Arrestation de Pavel Durov : les ONG de défense des droits humains occidentales vont-elles rester silencieuses ?
Alors que la Russie avait été critiquée en 2018 par les ONG de défense des droits humains occidentales pour avoir “créé des obstacles” au travail de Telegram, la question se pose de savoir si ces mêmes organisations resteront silencieuses face à l’arrestation de Pavel Durov, le patron de l’application.
Plusieurs responsables russes ont en effet condamné cette interpellation, y voyant une preuve des “doubles standards” de l’Occident en matière de liberté d’expression et de démocratie.
L’ancien agent des services de renseignement américains Edward Snowden, réfugié en Russie depuis 2013, a ainsi déclaré sur X (anciennement Twitter) que l’arrestation de M. Durov était “une atteinte aux droits humains fondamentaux de la liberté d’expression et d’association”.
Elon Musk, le propriétaire de X, qui a lui-même fait l’objet de nombreuses critiques concernant la modération et les contenus hébergés sur son réseau social, s’est également exprimé à plusieurs reprises sur le sujet. Il a notamment utilisé le hashtag #freepavel (libérez Pavel) et écrit dans un autre message : “Point de vue : nous sommes en 2030 en Europe et vous êtes exécuté pour avoir liké un mème.”
Telegram, l’application de messagerie créée par Pavel Durov, fait régulièrement l’objet de controverses. Ses groupes pouvant accueillir jusqu’à 200 000 membres rendent plus facile la diffusion de désinformation et de contenus liés à l’extrémisme, au néonazisme, à la pédophilie ou au terrorisme, selon les experts de la cybersécurité.
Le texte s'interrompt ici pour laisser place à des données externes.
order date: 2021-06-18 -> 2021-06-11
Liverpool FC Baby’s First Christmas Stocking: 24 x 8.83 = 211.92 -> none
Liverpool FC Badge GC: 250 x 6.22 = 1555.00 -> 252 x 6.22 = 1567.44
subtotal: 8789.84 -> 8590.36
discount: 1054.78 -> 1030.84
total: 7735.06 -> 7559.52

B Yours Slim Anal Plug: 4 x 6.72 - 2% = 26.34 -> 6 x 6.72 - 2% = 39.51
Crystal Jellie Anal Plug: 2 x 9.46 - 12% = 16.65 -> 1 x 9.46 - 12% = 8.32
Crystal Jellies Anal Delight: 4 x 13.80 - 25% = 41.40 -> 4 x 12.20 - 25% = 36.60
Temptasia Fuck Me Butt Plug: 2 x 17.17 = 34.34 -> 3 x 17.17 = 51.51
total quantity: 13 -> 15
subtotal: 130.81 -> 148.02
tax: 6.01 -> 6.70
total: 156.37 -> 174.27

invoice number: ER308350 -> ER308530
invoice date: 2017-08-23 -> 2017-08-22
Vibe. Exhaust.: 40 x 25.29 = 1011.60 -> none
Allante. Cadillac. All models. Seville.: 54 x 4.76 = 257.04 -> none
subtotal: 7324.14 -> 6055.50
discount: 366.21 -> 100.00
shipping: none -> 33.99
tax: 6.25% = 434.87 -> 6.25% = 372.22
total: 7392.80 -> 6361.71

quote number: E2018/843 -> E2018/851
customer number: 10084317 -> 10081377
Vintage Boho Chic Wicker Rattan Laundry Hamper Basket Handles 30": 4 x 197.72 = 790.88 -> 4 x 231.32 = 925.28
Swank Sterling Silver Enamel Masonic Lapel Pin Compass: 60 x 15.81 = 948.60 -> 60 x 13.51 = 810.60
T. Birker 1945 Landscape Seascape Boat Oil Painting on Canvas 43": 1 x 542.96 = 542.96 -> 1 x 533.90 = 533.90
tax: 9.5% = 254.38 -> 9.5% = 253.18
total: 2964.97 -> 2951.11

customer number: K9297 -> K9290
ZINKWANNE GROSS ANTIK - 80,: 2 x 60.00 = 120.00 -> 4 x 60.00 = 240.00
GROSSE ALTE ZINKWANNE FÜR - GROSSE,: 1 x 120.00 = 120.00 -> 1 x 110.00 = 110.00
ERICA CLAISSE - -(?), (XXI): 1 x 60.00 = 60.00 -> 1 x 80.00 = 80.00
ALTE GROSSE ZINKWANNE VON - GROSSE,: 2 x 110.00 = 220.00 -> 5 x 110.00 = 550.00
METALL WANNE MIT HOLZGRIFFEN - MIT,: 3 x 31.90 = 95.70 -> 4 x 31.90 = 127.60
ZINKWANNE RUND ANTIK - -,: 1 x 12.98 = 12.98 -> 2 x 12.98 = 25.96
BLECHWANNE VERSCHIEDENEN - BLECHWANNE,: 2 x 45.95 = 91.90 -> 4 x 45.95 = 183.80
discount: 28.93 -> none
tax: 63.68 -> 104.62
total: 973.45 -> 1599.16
Au Royaume-Uni, l’application a notamment été épinglée pour avoir hébergé des chaînes d’extrême droite qui ont joué un rôle important dans l’organisation des violences urbaines du début du mois. Telegram a certes supprimé certains de ces groupes, mais son système de modération des contenus illégaux et extrémistes reste bien moins performant que celui d’autres réseaux sociaux et messageries, soulignent ces spécialistes.
Dès lors, la question se pose de savoir si les ONG de défense des droits humains, qui avaient vertement critiqué la Russie en 2018 pour ses entraves au fonctionnement de Telegram, adopteront la même position face à l’arrestation de son fondateur.
Car les responsables russes n’ont pas manqué de pointer du doigt ce qu’ils considèrent comme un “double standard” de l’Occident. Selon eux, l’Occident fermerait les yeux sur les atteintes à la liberté d’expression lorsqu’elles concernent des personnes qu’il juge favorables à la Russie, comme Pavel Durov, tout en dénonçant avec vigueur les mêmes pratiques lorsqu’elles visent des figures plus proches de l’Occident.
Face à cette situation, les ONG de défense des droits humains se trouvent dans une position délicate. D’un côté, elles ne peuvent ignorer les problèmes de modération et de diffusion de contenus problématiques sur Telegram. Mais de l’autre, elles risquent d’être accusées d’un manque de cohérence si elles ne condamnent pas avec la même vigueur l’arrestation de Pavel Durov.
Au-delà de ce cas spécifique, c’est toute la question de l’équilibre entre liberté d’expression et régulation des contenus en ligne qui se pose. Un défi de taille pour ces organisations, alors que les réseaux sociaux continuent de jouer un rôle central dans les débats de société.